## DATA EXTRACTS
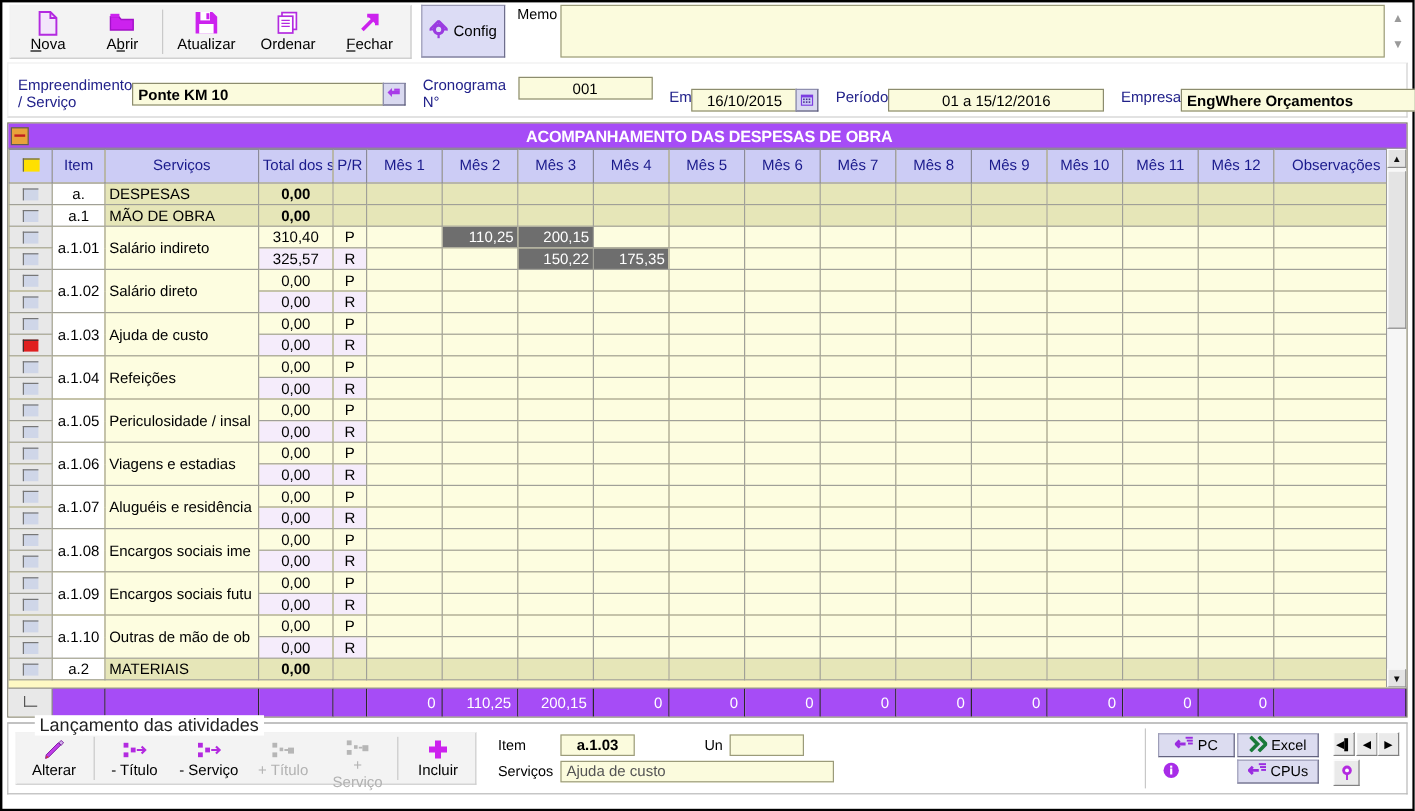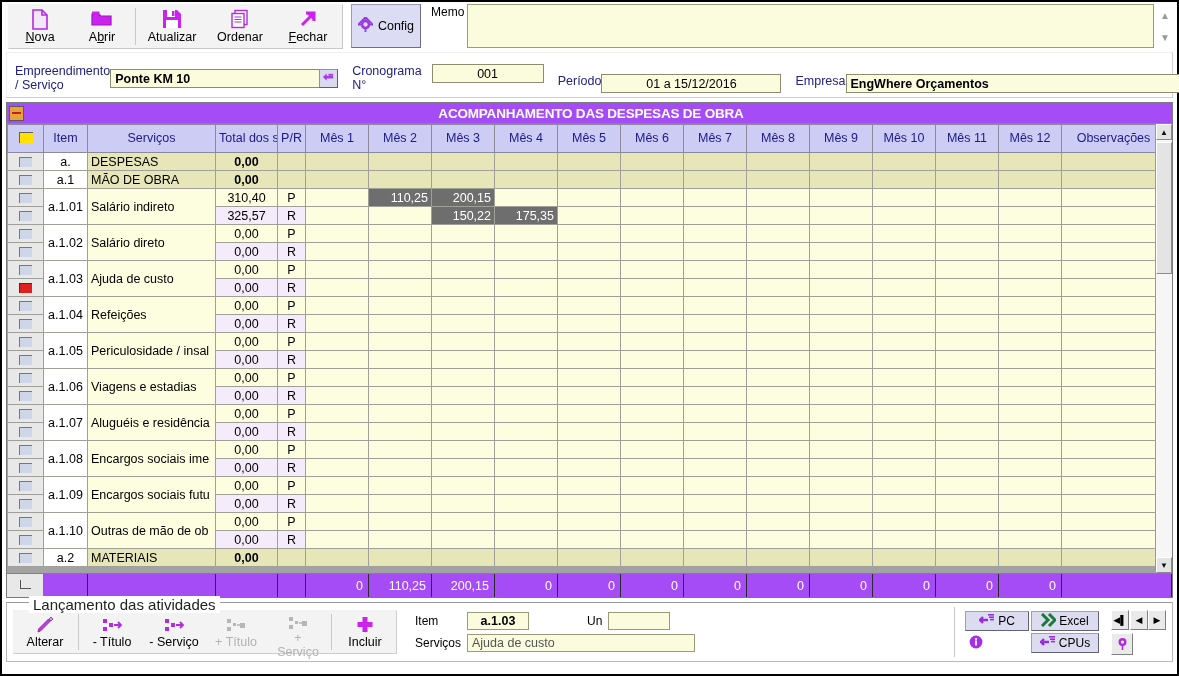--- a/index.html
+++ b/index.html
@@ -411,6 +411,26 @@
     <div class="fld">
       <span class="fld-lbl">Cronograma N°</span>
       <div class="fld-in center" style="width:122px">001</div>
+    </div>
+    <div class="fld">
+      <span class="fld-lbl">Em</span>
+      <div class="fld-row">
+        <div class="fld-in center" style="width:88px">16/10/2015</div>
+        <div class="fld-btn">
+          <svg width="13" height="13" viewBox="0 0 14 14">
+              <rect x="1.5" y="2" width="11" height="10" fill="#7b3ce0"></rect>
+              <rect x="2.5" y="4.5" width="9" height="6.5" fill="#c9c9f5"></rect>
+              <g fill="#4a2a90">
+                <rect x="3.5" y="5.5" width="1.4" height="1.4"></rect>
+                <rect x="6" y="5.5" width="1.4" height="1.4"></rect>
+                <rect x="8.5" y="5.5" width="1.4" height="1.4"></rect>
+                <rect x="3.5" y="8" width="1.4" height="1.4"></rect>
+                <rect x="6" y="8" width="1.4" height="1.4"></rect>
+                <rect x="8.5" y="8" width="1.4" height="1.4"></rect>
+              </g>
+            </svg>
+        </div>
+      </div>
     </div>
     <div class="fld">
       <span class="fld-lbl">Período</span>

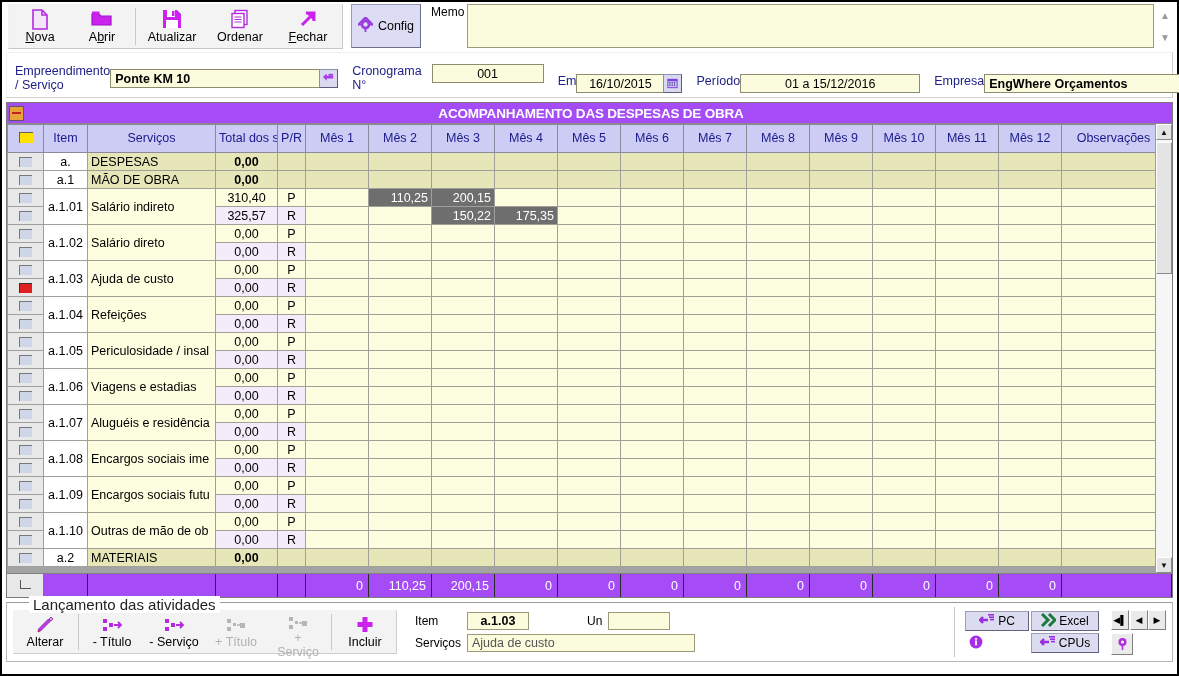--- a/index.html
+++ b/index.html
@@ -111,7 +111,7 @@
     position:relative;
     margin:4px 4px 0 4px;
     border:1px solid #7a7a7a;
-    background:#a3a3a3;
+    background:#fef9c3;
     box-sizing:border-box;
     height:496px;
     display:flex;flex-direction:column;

## TASK GOAL
Reproduce each line of the records exactly and exclude any images.

## FINISHED EXERCISE
--- a/index.html
+++ b/index.html
@@ -411,6 +411,26 @@
     <div class="fld">
       <span class="fld-lbl">Cronograma N°</span>
       <div class="fld-in center" style="width:122px">001</div>
+    </div>
+    <div class="fld">
+      <span class="fld-lbl">Em</span>
+      <div class="fld-row">
+        <div class="fld-in center" style="width:88px">16/10/2015</div>
+        <div class="fld-btn">
+          <svg width="13" height="13" viewBox="0 0 14 14">
+              <rect x="1.5" y="2" width="11" height="10" fill="#7b3ce0"></rect>
+              <rect x="2.5" y="4.5" width="9" height="6.5" fill="#c9c9f5"></rect>
+              <g fill="#4a2a90">
+                <rect x="3.5" y="5.5" width="1.4" height="1.4"></rect>
+                <rect x="6" y="5.5" width="1.4" height="1.4"></rect>
+                <rect x="8.5" y="5.5" width="1.4" height="1.4"></rect>
+                <rect x="3.5" y="8" width="1.4" height="1.4"></rect>
+                <rect x="6" y="8" width="1.4" height="1.4"></rect>
+                <rect x="8.5" y="8" width="1.4" height="1.4"></rect>
+              </g>
+            </svg>
+        </div>
+      </div>
     </div>
     <div class="fld">
       <span class="fld-lbl">Período</span>

--- a/index.html
+++ b/index.html
@@ -111,7 +111,7 @@
     position:relative;
     margin:4px 4px 0 4px;
     border:1px solid #7a7a7a;
-    background:#a3a3a3;
+    background:#fef9c3;
     box-sizing:border-box;
     height:496px;
     display:flex;flex-direction:column;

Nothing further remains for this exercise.